Pernyataan ini disampaikannya saat meresmikan kelembagaan Kopdes Merah Putih di Desa Bentangan, Klaten, Jawa Tengah, pada Senin, 21 Juli 2025.
Dalam sambutannya, Prabowo mengingatkan agar pengalaman masa lalu tak terulang kembali. Ia menyinggung program koperasi di era Orde Baru yang kerap disalahgunakan oleh oknum tertentu, bahkan sempat diplesetkan menjadi “Ketua Untung Duluan (KUD)”.
“Kita harus belajar dari sejarah. Dulu koperasi jadi alat segelintir orang cari untung. Sekarang, kita pastikan hal itu tidak terjadi lagi,” ucap Prabowo dengan tegas.
Untuk mencegah penyimpangan serupa, Prabowo memastikan bahwa sistem pengelolaan Kopdes Merah Putih akan sepenuhnya berbasis teknologi. Ia menyebut semua transaksi dan aliran dana akan terekam dalam sistem digital yang dikembangkan oleh Kementerian Koperasi dan UKM, sehingga transparansi dan akuntabilitas bisa dijaga.
“Sekarang semua ada gadget.
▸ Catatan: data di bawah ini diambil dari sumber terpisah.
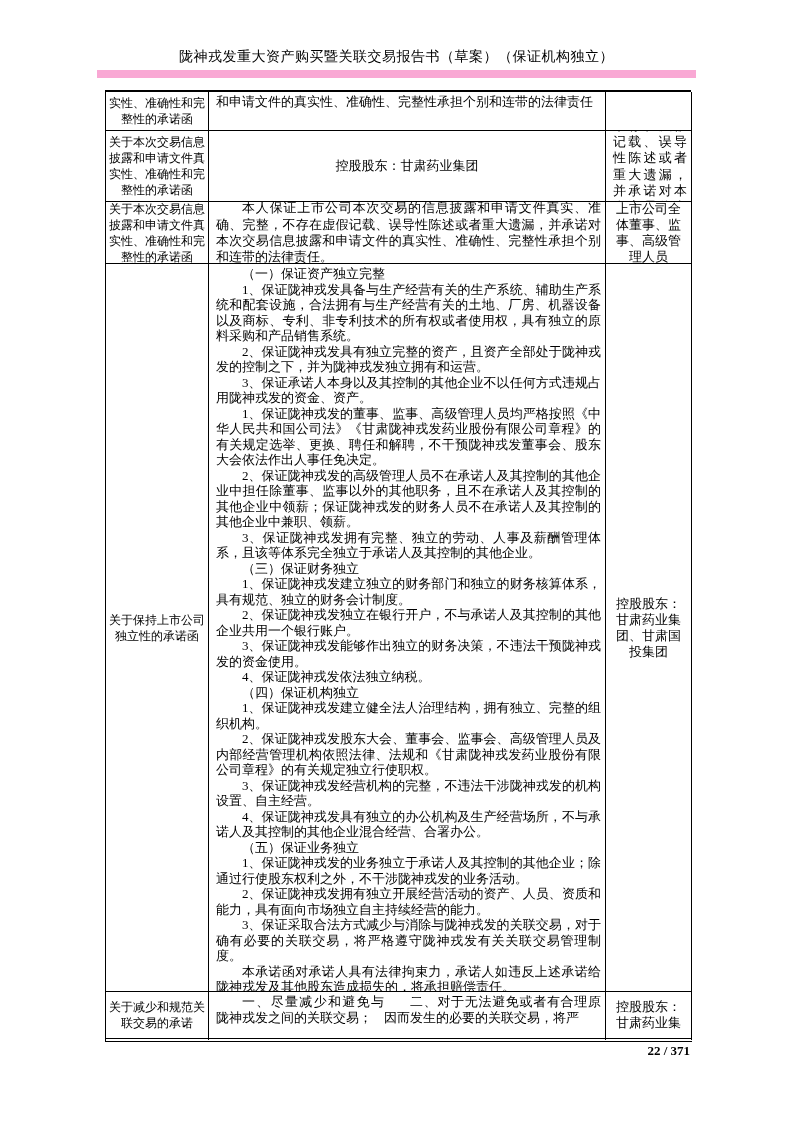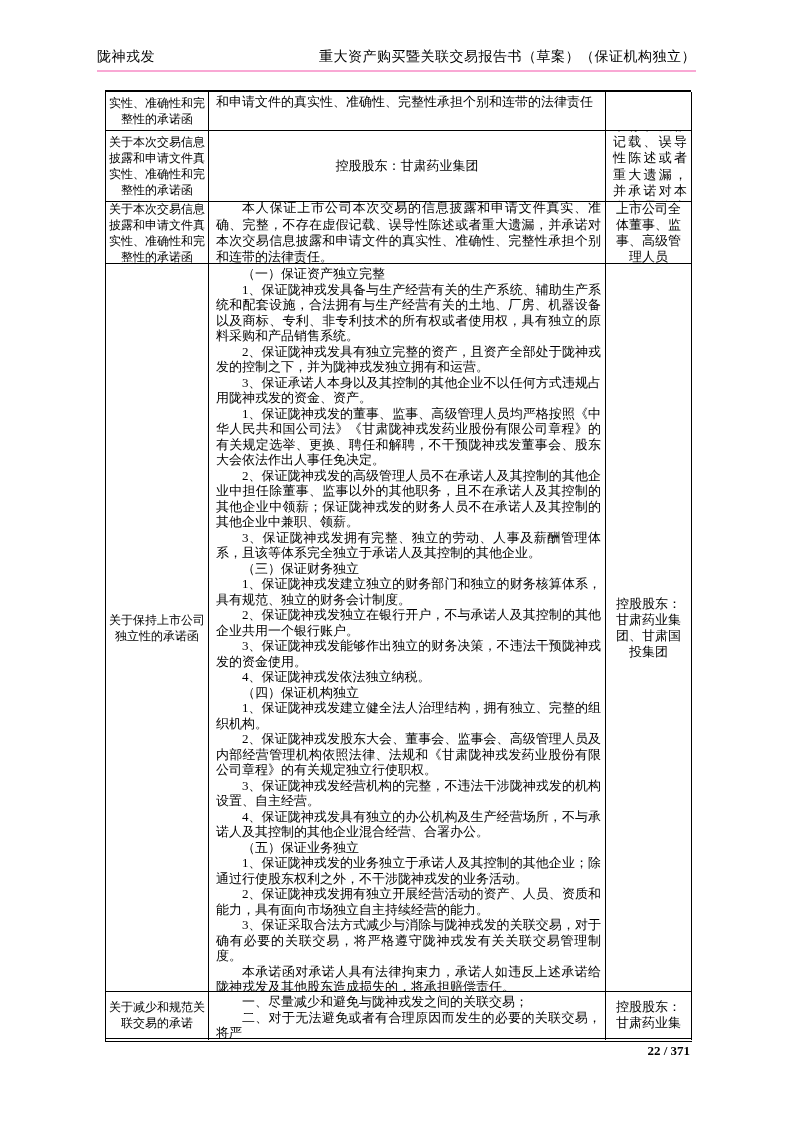--- a/index.html
+++ b/index.html
@@ -9,24 +9,24 @@
     color: #000000;
     font-family: "Liberation Serif", "DejaVu Serif", serif;
     position: relative;
     overflow: hidden;
   }
   .page-header {
     position: absolute;
     left: 97px; top: 48px;
     width: 599px;
     display: flex;
-    justify-content: space-between;
+    justify-content: center;
     align-items: flex-end;
     font-size: 14px;
-    border-bottom: 2px solid #f9a8d4;
+    border-bottom: 8px solid #f9a8d4;
     padding-bottom: 4px;
     letter-spacing: 0.5px;
   }
   .doc-table {
     position: absolute;
     left: 105px; top: 90px;
     width: 586px;
     display: grid;
     grid-template-columns: 103px 397px 86px;
     grid-template-rows: 39px 71px 62px 728px 50px;
@@ -59,21 +59,21 @@
   }
   .para {
     margin: 0;
     text-indent: 2em;
     text-align: justify;
     line-height: 15.5px;
   }
   .row1-mid .para { text-indent: 0; line-height: 16px; }
   .row2-mid .para, .row3-mid .para { line-height: 16.3px; }
   .row2-mid, .row3-mid { display: flex; flex-direction: column; justify-content: center; }
-  .row5-mid { display: flex; flex-direction: column; justify-content: space-between; }
+  .row5-mid { display: flex; flex-direction: row; justify-content: space-between; }
   .page-footer {
     position: absolute;
     top: 1043px;
     right: 103px;
     font-size: 13px;
     font-weight: bold;
   }
 </style>
 </head>
 <body>

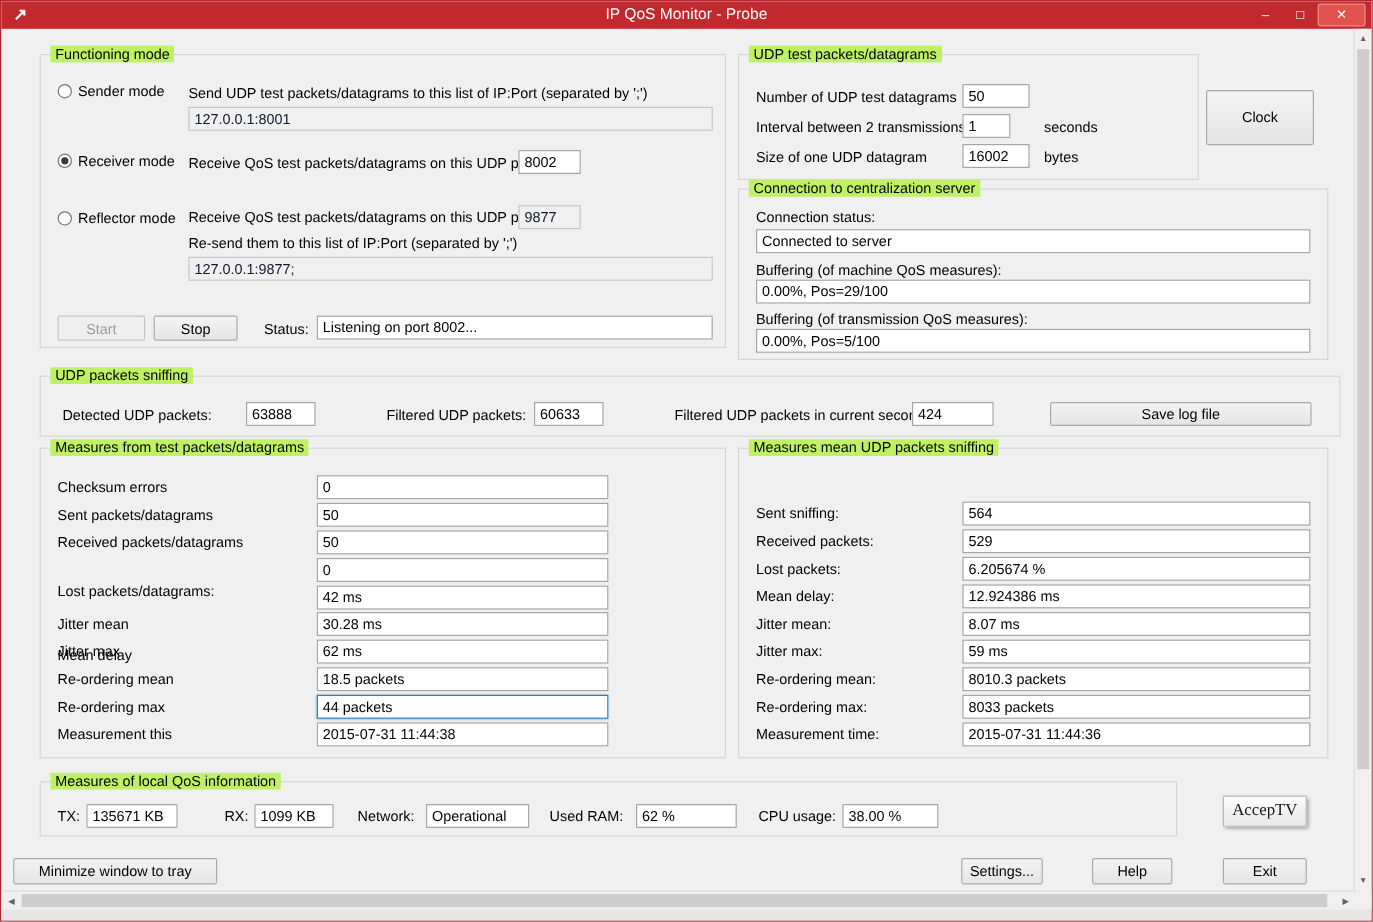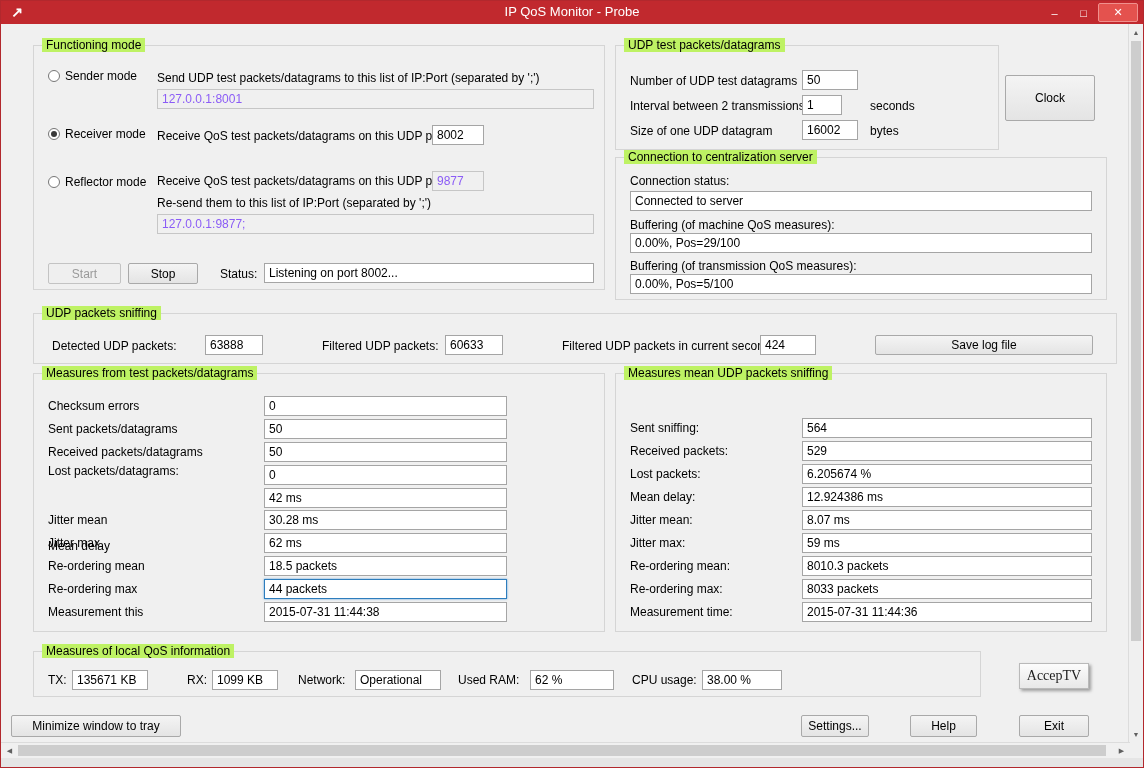--- a/index.html
+++ b/index.html
@@ -15,21 +15,21 @@
   .win-btn{width:29px;height:21px;display:flex;align-items:center;justify-content:center;
     color:#fff;font-size:11px;cursor:default;}
   .win-btn.close{background:#e4524e;border:1px solid #f0908d;border-radius:2px;width:38px;height:17px;}
   
   .group{position:absolute;border:1px solid #d5d5d5;}
   .legend{position:absolute;top:-8px;left:8px;background:#bef264;padding:0 4px;white-space:nowrap;}
   .lbl{position:absolute;white-space:nowrap;line-height:14px;}
   
   .field{position:absolute;height:20px;border:1px solid #a5a5a5;background:#fff;
     font-family:"Liberation Sans",sans-serif;font-size:12px;padding:0 4px;box-sizing:border-box;color:#000;}
-  .field.disabled{background:#f0f0f0;color:#8b5cf6;border-color:#c6c6c6;}
+  .field.disabled{background:#f0f0f0;color:#0f172a;border-color:#c6c6c6;}
   .field.focused{border-color:#2d7dbd;box-shadow:0 0 2px #5aa0d8;}
   
   .btn{position:absolute;border:1px solid #a9a9a9;background:linear-gradient(#f4f4f4,#e4e4e4);
     font-family:"Liberation Sans",sans-serif;font-size:12px;color:#000;border-radius:2px;
     box-sizing:border-box;padding:0;cursor:default;}
   .btn.disabled{color:#9a9a9a;background:#efefef;border-color:#c3c3c3;}
   
   .radio{position:absolute;display:flex;align-items:center;gap:5px;height:16px;}
   .circle{width:12px;height:12px;border:1px solid #767676;border-radius:50%;background:#fff;
     position:relative;flex:0 0 auto;box-sizing:border-box;}
@@ -126,33 +126,33 @@
     <input class="field" style="left: 14px; top: 116px; width: 462px;" value="0.00%, Pos=5/100">
   </div>
 
   <div class="group" style="left:32px;top:312px;width:1082px;height:49px;">
     <span class="legend">UDP packets sniffing</span>
     <span class="lbl" style="left:18px;top:25px;">Detected UDP packets:</span>
     <input class="field" style="left: 171px; top: 21px; width: 58px;" value="63888">
     <span class="lbl" style="left:288px;top:25px;">Filtered UDP packets:</span>
     <input class="field" style="left: 411px; top: 21px; width: 58px;" value="60633">
     <span class="lbl" style="left:528px;top:25px;">Filtered UDP packets in current second:</span>
-    <input class="field" style="left: 726px; top: 21px; width: 56px;" value="424">
+    <input class="field" style="left: 726px; top: 21px; width: 68px;" value="424">
     <button class="btn" style="left:841px;top:21px;width:218px;height:20px;">Save log file</button>
   </div>
 
   <div class="group" style="left:32px;top:372px;width:570px;height:257px;">
     <span class="legend">Measures from test packets/datagrams</span>
     <span class="lbl" style="left:14px;top:25px;">Checksum errors</span>
     <input class="field" style="left: 230px; top: 22px; width: 243px;" value="0">
     <span class="lbl" style="left:14px;top:48px;">Sent packets/datagrams</span>
     <input class="field" style="left: 230px; top: 45px; width: 243px;" value="50">
     <span class="lbl" style="left:14px;top:71px;">Received packets/datagrams</span>
     <input class="field" style="left: 230px; top: 68px; width: 243px;" value="50">
-    <span class="lbl" style="left:14px;top:90px;">Lost packets/datagrams:</span>
+    <span class="lbl" style="left:14px;top:112px;">Lost packets/datagrams:</span>
     <input class="field" style="left: 230px; top: 91px; width: 243px;" value="0">
     <span class="lbl" style="left:14px;top:117px;margin-top:48px;">Mean delay</span>
     <input class="field" style="left: 230px; top: 114px; width: 243px;" value="42 ms">
     <span class="lbl" style="left:14px;top:139px;">Jitter mean</span>
     <input class="field" style="left: 230px; top: 136px; width: 243px;" value="30.28 ms">
     <span class="lbl" style="left:14px;top:162px;">Jitter max</span>
     <input class="field" style="left: 230px; top: 159px; width: 243px;" value="62 ms">
     <span class="lbl" style="left:14px;top:185px;">Re-ordering mean</span>
     <input class="field" style="left: 230px; top: 182px; width: 243px;" value="18.5 packets">
     <span class="lbl" style="left:14px;top:208px;">Re-ordering max</span>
Uang masuk dan keluar tercatat. Menteri Koperasi dan wakilnya akan awasi langsung. Kita akhiri era Ketua Untung Duluan,” imbuhnya.
Presiden juga mendorong kepala desa dan masyarakat untuk aktif melakukan pengawasan. Ia menyampaikan bahwa keberhasilan koperasi akan bergantung pada sejauh mana rakyat turut terlibat dalam menjaga integritas pengurus koperasi.
“Bisa, kan? Kepala desa ikut awasi, masyarakat juga. Karena koperasi ini milik kalian, bukan milik pejabat,” kata Prabowo sambil memotivasi warga yang hadir.
Dalam pidato inspiratifnya, Prabowo menggambarkan filosofi koperasi lewat perumpamaan lidi. Ia menyebut bahwa satu lidi mudah dipatahkan, tetapi jika diikat menjadi satu, akan menjadi alat yang kokoh dan bermanfaat.
“Itulah gotong royong. Ekonomi lemah yang bersatu bisa menjadi kekuatan ekonomi rakyat. Itulah makna sejati koperasi,” tutupnya.